Items from a dataset:
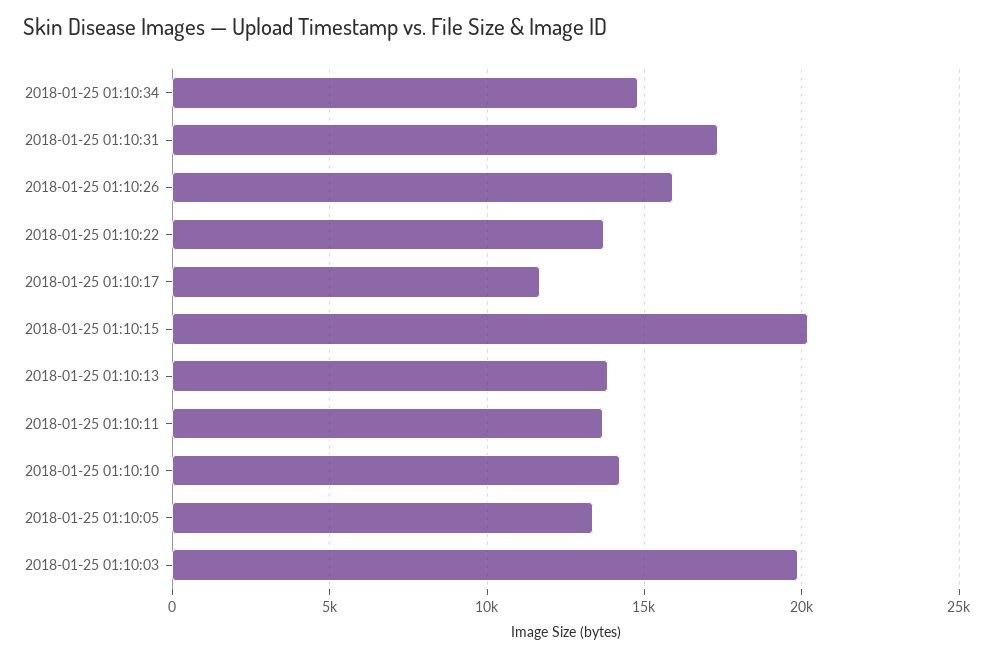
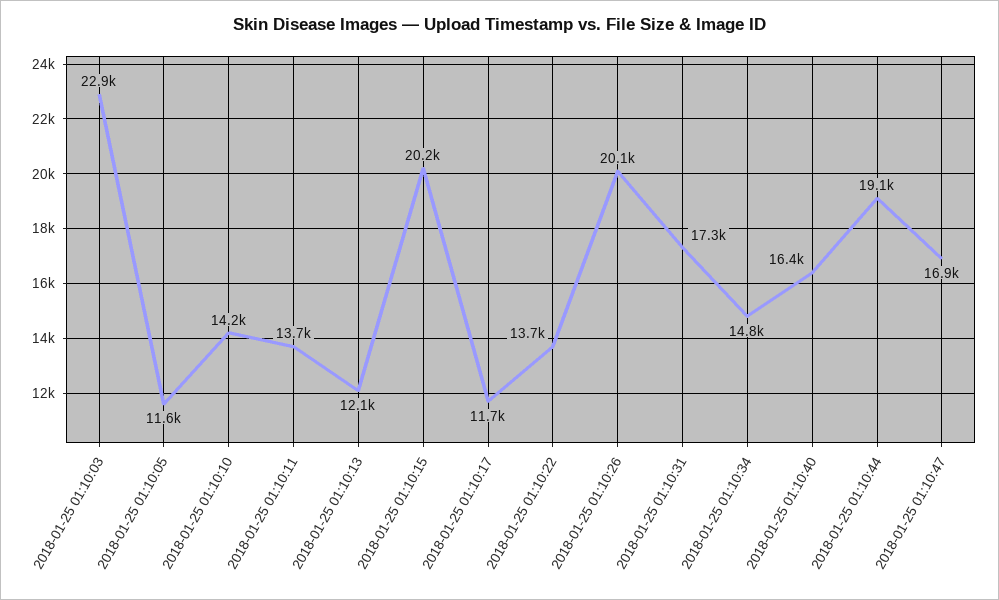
2018-01-25 01:10:26: 16000 -> 20100
2018-01-25 01:10:13: 14000 -> 12100
2018-01-25 01:10:05: 13500 -> 11600
2018-01-25 01:10:03: 20000 -> 22900
2018-01-25 01:10:40: none -> 16400
2018-01-25 01:10:44: none -> 19100
2018-01-25 01:10:47: none -> 16900

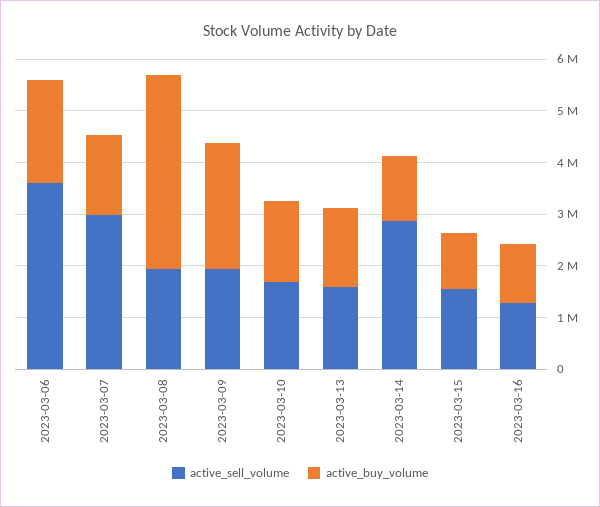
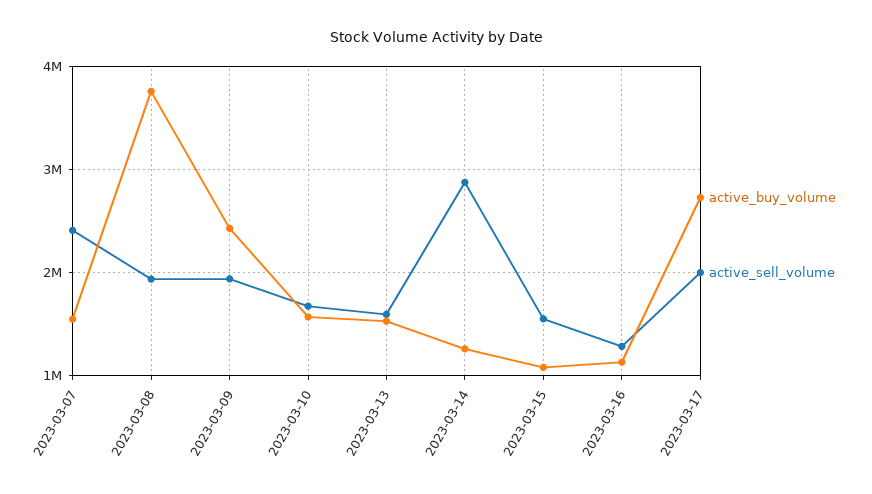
active_sell_volume, 2023-03-06: 3600000 -> none
active_buy_volume, 2023-03-06: 2000000 -> none
active_sell_volume, 2023-03-07: 3000000 -> 2400000
active_buy_volume, 2023-03-17: none -> 2700000
active_sell_volume, 2023-03-17: none -> 2000000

Task goal. Images stay out; the entries above are to be printed exactly.

Output of the exercise.
2018-01-25 01:10:26: 16000 -> 20100
2018-01-25 01:10:13: 14000 -> 12100
2018-01-25 01:10:05: 13500 -> 11600
2018-01-25 01:10:03: 20000 -> 22900
2018-01-25 01:10:40: none -> 16400
2018-01-25 01:10:44: none -> 19100
2018-01-25 01:10:47: none -> 16900

active_sell_volume, 2023-03-06: 3600000 -> none
active_buy_volume, 2023-03-06: 2000000 -> none
active_sell_volume, 2023-03-07: 3000000 -> 2400000
active_buy_volume, 2023-03-17: none -> 2700000
active_sell_volume, 2023-03-17: none -> 2000000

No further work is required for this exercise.